> _WHAT THE TASK ASKS_: Where in the data below does the word "This" appear? Copy each line that holds it.

> _ENTRIES SHOWN_:
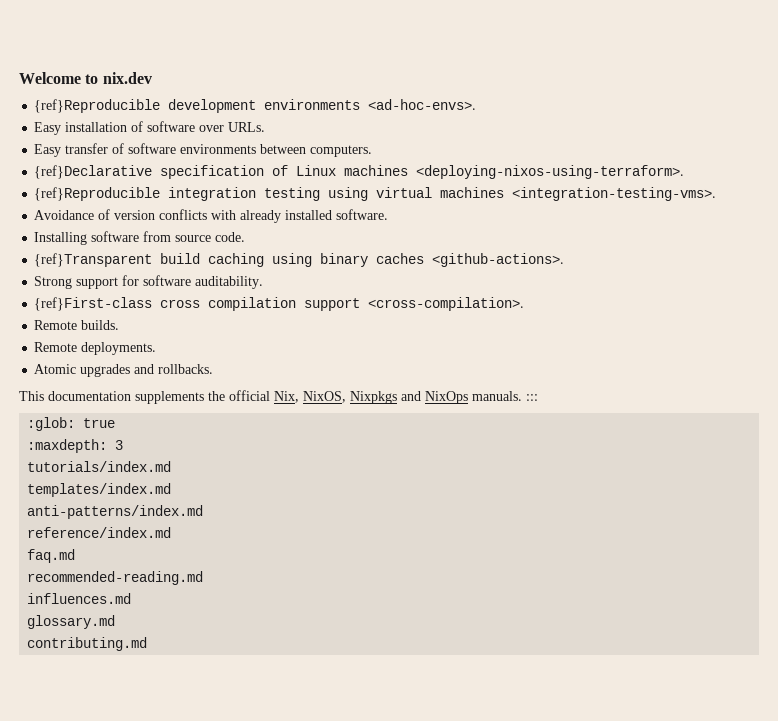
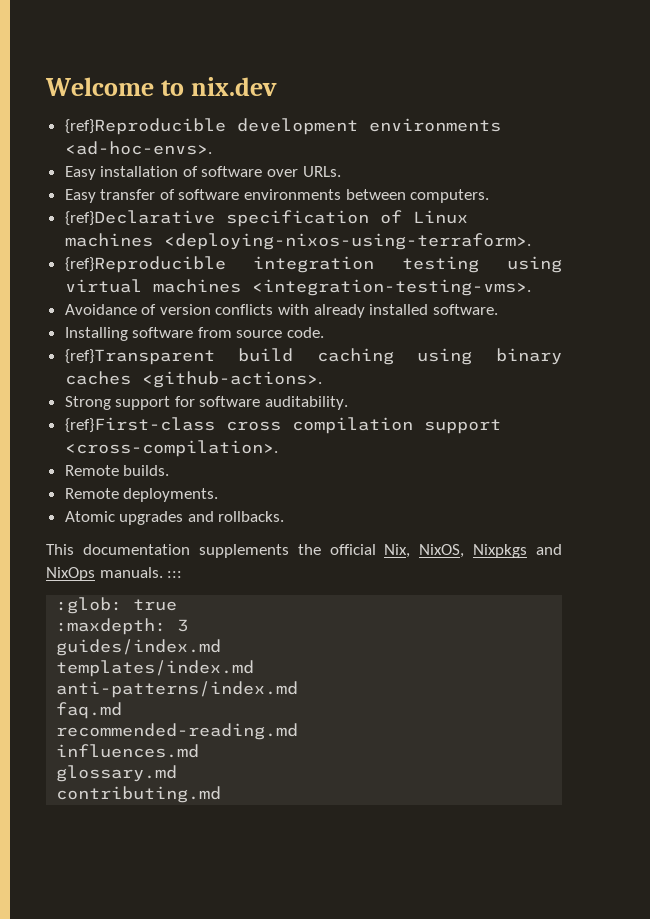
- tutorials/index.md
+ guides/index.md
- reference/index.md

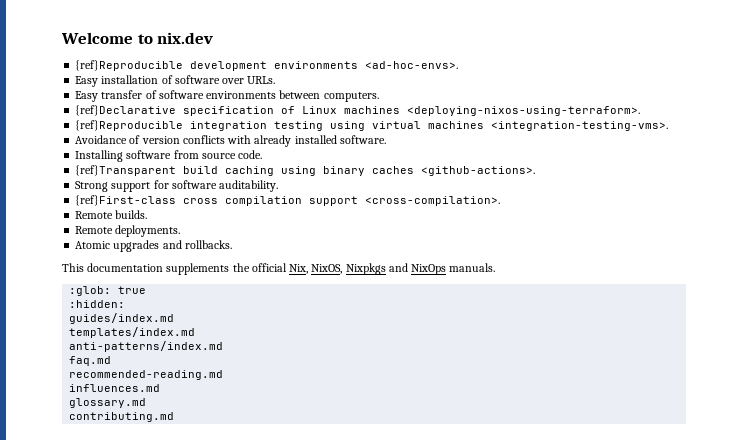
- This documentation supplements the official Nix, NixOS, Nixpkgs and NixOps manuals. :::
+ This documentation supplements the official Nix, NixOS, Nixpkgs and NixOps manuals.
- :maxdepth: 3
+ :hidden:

* * *

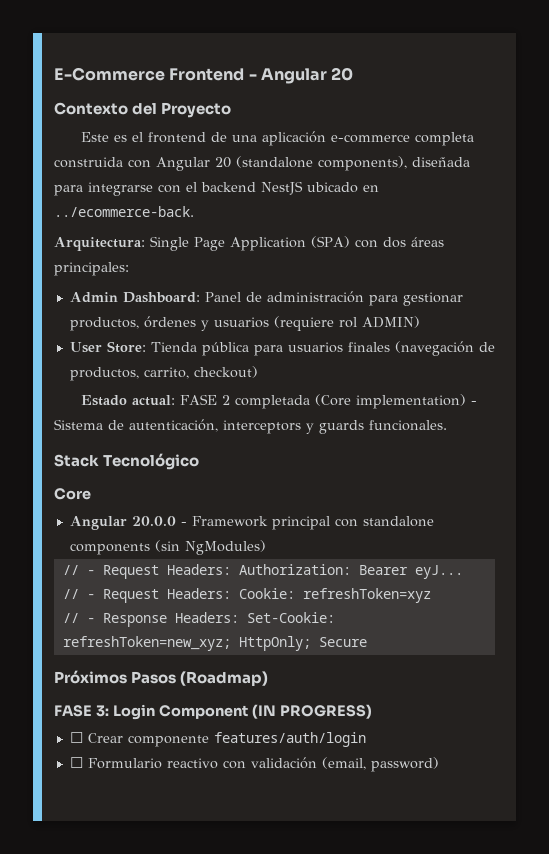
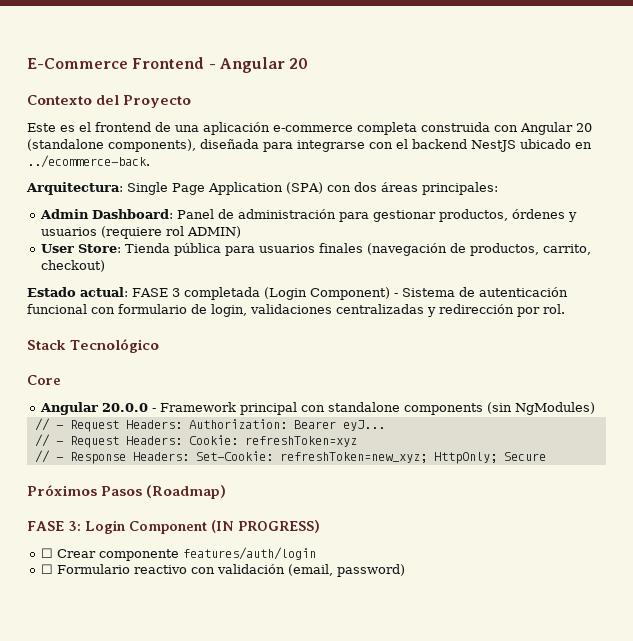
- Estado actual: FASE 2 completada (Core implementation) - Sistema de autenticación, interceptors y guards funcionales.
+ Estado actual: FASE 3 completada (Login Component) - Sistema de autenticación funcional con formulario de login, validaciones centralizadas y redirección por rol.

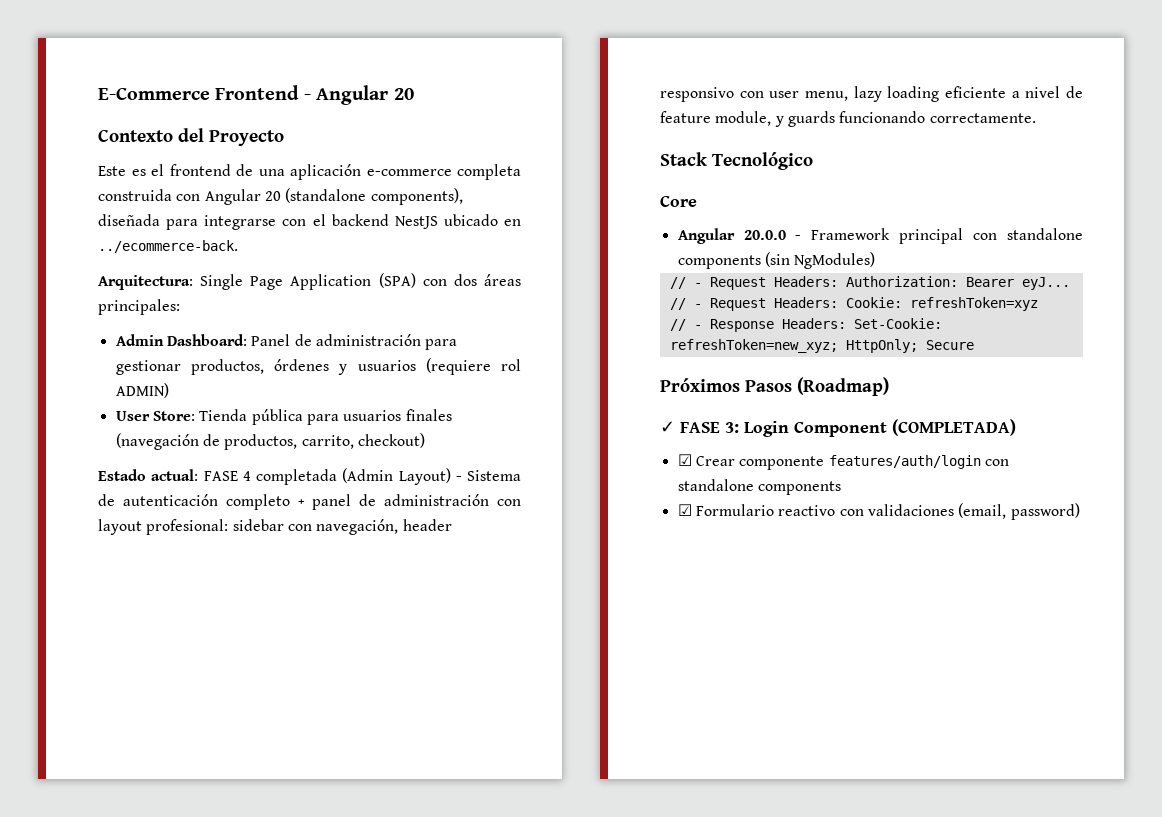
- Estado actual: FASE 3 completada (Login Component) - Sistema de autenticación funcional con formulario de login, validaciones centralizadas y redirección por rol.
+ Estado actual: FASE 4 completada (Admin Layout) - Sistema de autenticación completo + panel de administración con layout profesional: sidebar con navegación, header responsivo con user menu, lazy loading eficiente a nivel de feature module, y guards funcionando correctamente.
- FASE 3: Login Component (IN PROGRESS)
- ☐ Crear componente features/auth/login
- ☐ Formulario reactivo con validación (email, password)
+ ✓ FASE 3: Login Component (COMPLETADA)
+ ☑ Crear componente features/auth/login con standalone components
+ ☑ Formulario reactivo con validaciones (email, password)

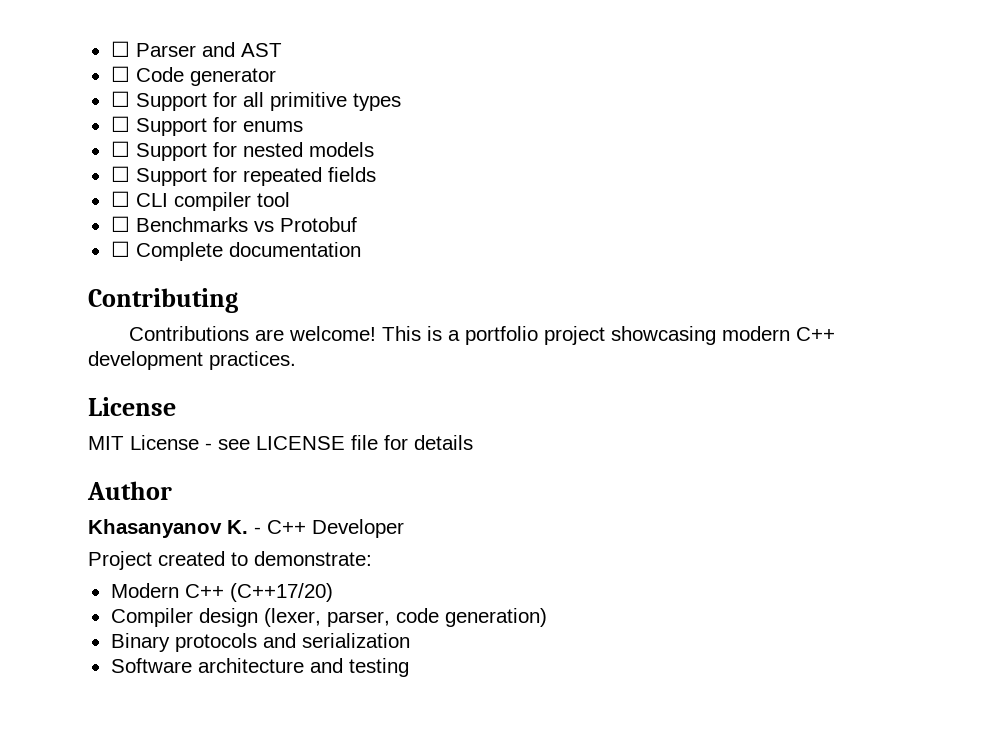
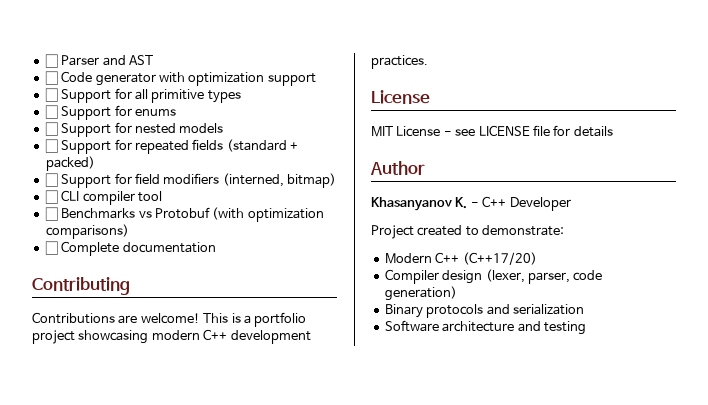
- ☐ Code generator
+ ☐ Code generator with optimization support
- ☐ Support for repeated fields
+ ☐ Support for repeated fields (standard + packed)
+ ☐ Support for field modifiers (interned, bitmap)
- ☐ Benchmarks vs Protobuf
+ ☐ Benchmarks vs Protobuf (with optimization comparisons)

> _TASK OUTPUT_:
- This documentation supplements the official Nix, NixOS, Nixpkgs and NixOps manuals. :::
+ This documentation supplements the official Nix, NixOS, Nixpkgs and NixOps manuals.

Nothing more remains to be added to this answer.